[Material provided Boundary: Start]

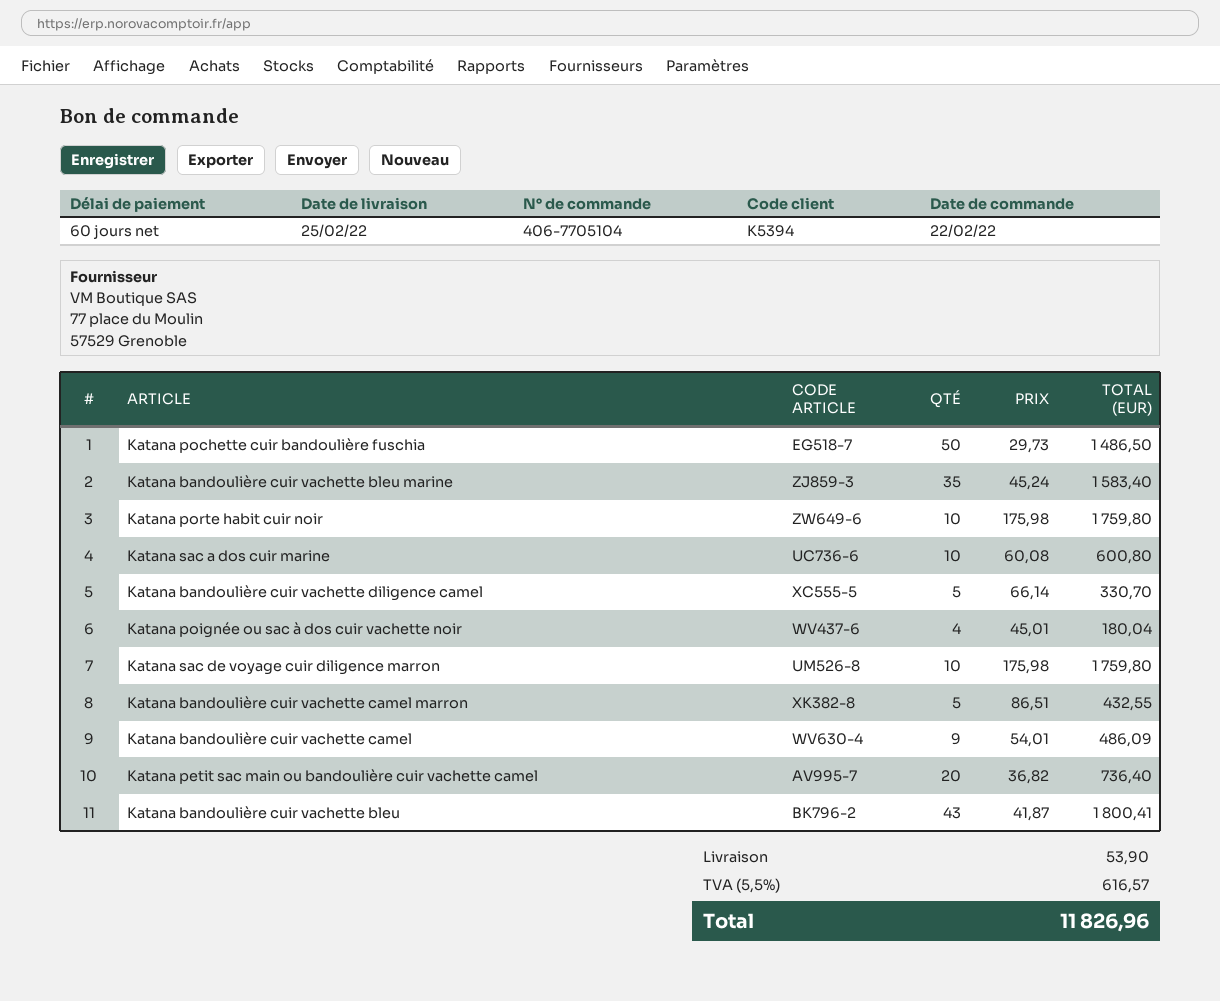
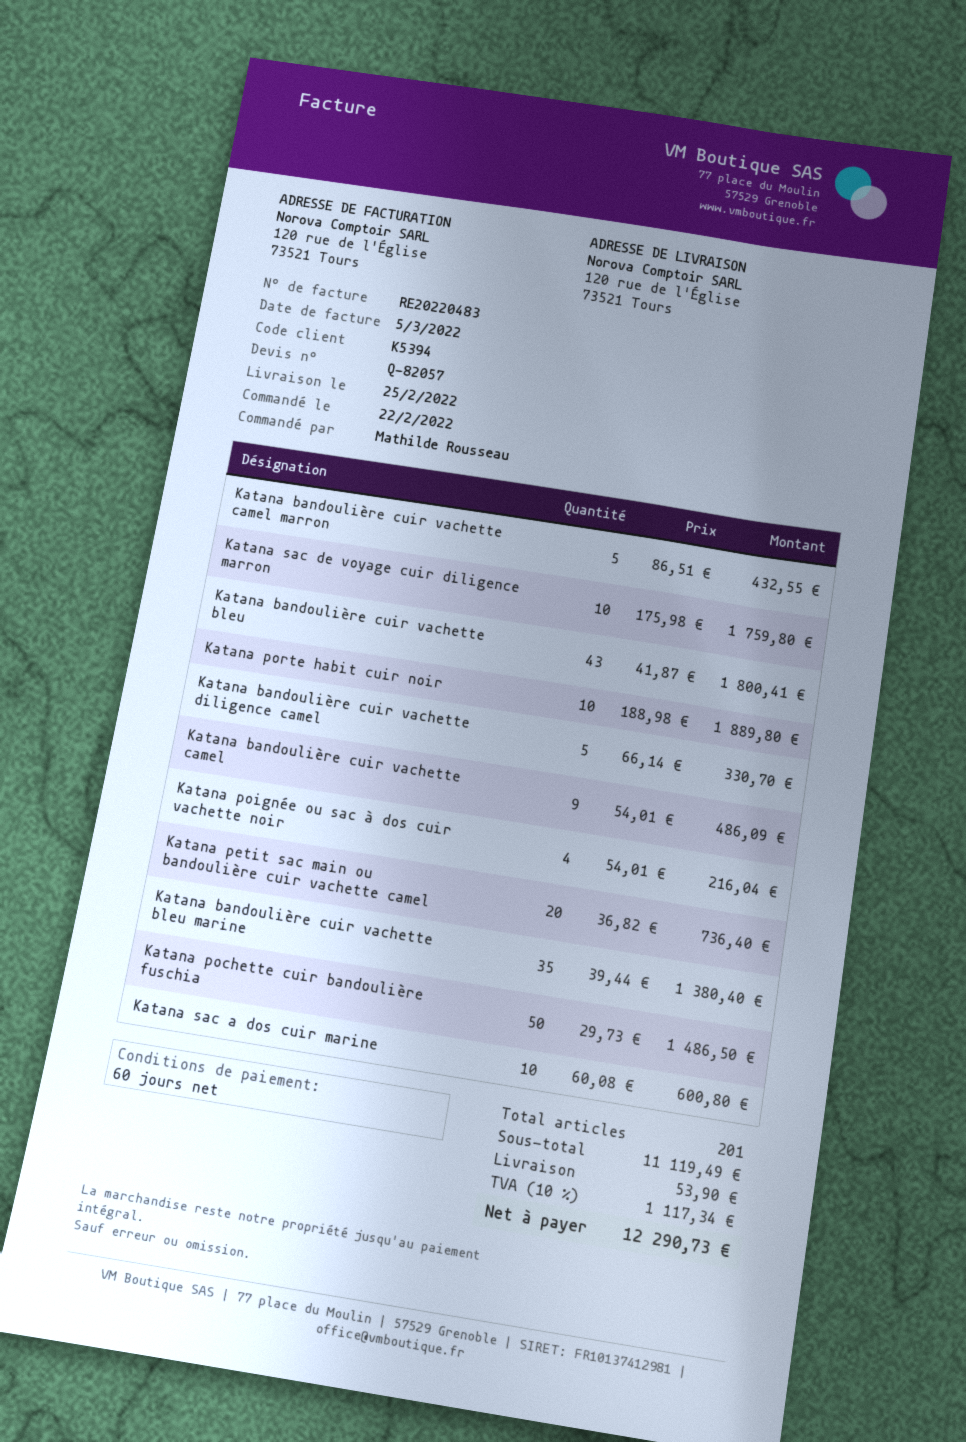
Katana bandoulière cuir vachette bleu marine: 35 x 45.24 = 1583.40 -> 35 x 39.44 = 1380.40
Katana porte habit cuir noir: 10 x 175.98 = 1759.80 -> 10 x 188.98 = 1889.80
Katana poignée ou sac à dos cuir vachette noir: 4 x 45.01 = 180.04 -> 4 x 54.01 = 216.04
tax: 5.5% = 616.57 -> 10% = 1117.34
total: 11826.96 -> 12290.73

[Material provided Boundary: End]

Transcribe all entries above exactly. Omit the pictures.

Katana bandoulière cuir vachette bleu marine: 35 x 45.24 = 1583.40 -> 35 x 39.44 = 1380.40
Katana porte habit cuir noir: 10 x 175.98 = 1759.80 -> 10 x 188.98 = 1889.80
Katana poignée ou sac à dos cuir vachette noir: 4 x 45.01 = 180.04 -> 4 x 54.01 = 216.04
tax: 5.5% = 616.57 -> 10% = 1117.34
total: 11826.96 -> 12290.73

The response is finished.